HOW TO COMPLETE THIS TASK: Copy every record word for word. Pictures are not part of the copy.

==*==

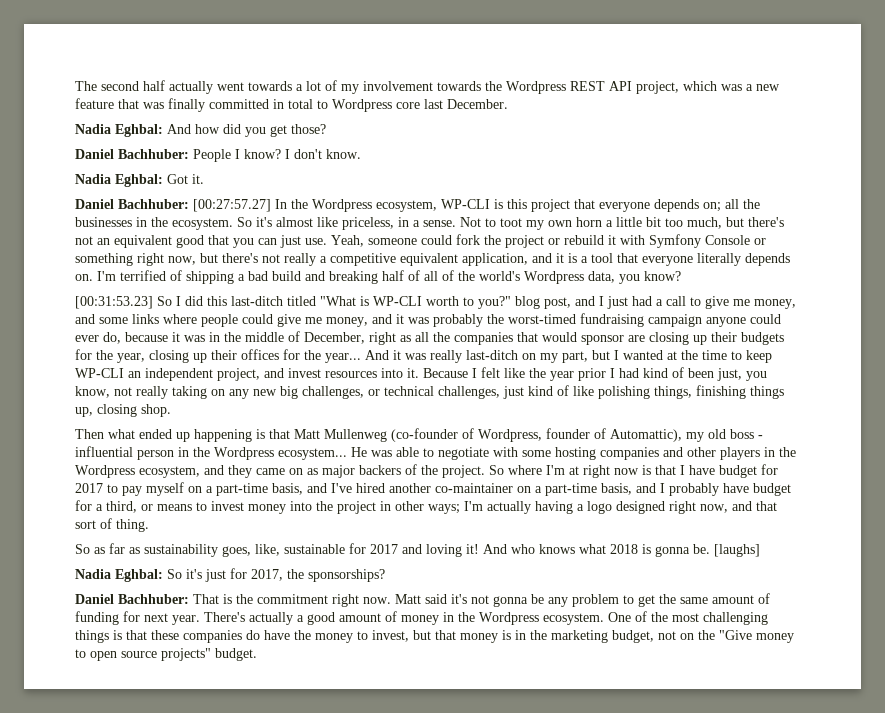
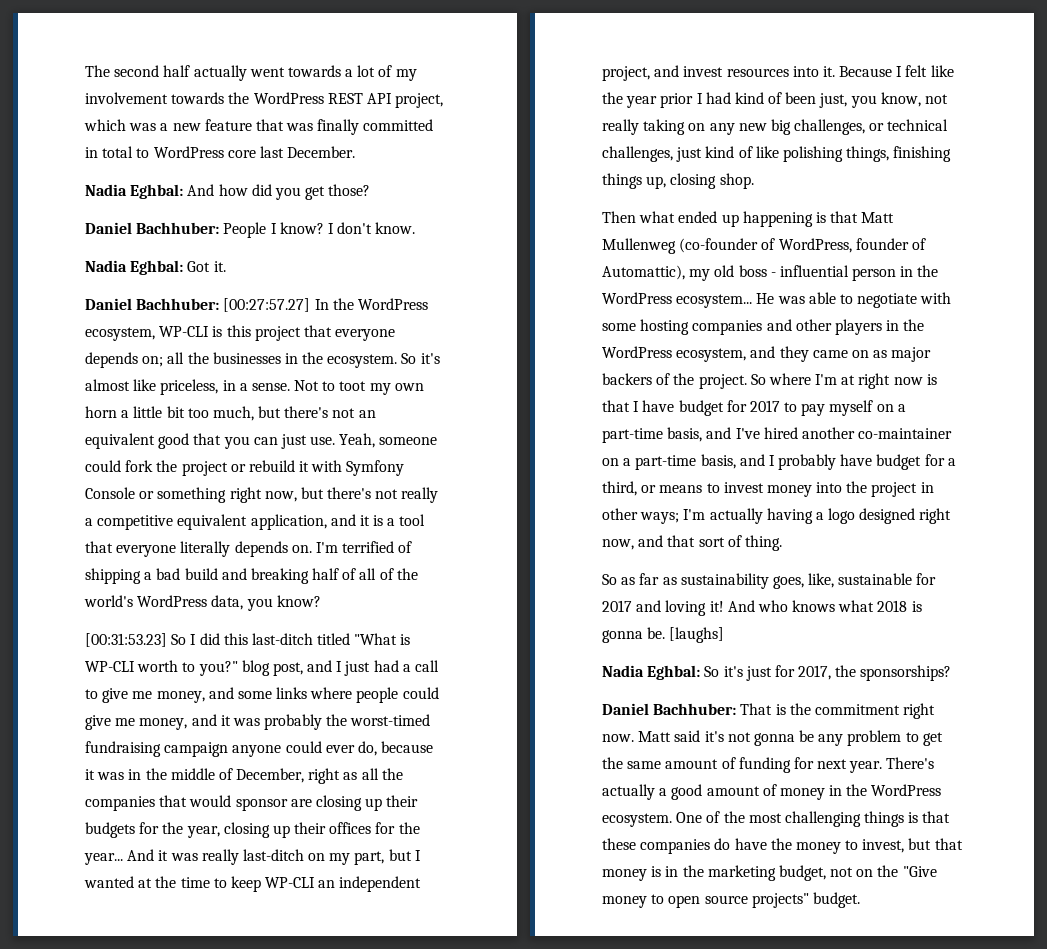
[506,81,566,94] Wordpress -> [253,92,324,104] WordPress
[332,99,392,112] Wordpress -> [153,146,224,158] WordPress
[312,199,372,212] Wordpress -> [357,298,428,310] WordPress
[524,271,584,284] Wordpress -> [137,595,208,607] WordPress
[478,429,542,442] Wordpress, -> [778,238,852,253] WordPress,
[214,447,274,460] Wordpress -> [602,292,672,304] WordPress
[75,465,135,478] Wordpress -> [602,346,672,358] WordPress
[479,612,539,625] Wordpress -> [871,784,942,796] WordPress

==*==

YOUR RESPONSE:
[506,81,566,94] Wordpress -> [253,92,324,104] WordPress
[332,99,392,112] Wordpress -> [153,146,224,158] WordPress
[312,199,372,212] Wordpress -> [357,298,428,310] WordPress
[524,271,584,284] Wordpress -> [137,595,208,607] WordPress
[478,429,542,442] Wordpress, -> [778,238,852,253] WordPress,
[214,447,274,460] Wordpress -> [602,292,672,304] WordPress
[75,465,135,478] Wordpress -> [602,346,672,358] WordPress
[479,612,539,625] Wordpress -> [871,784,942,796] WordPress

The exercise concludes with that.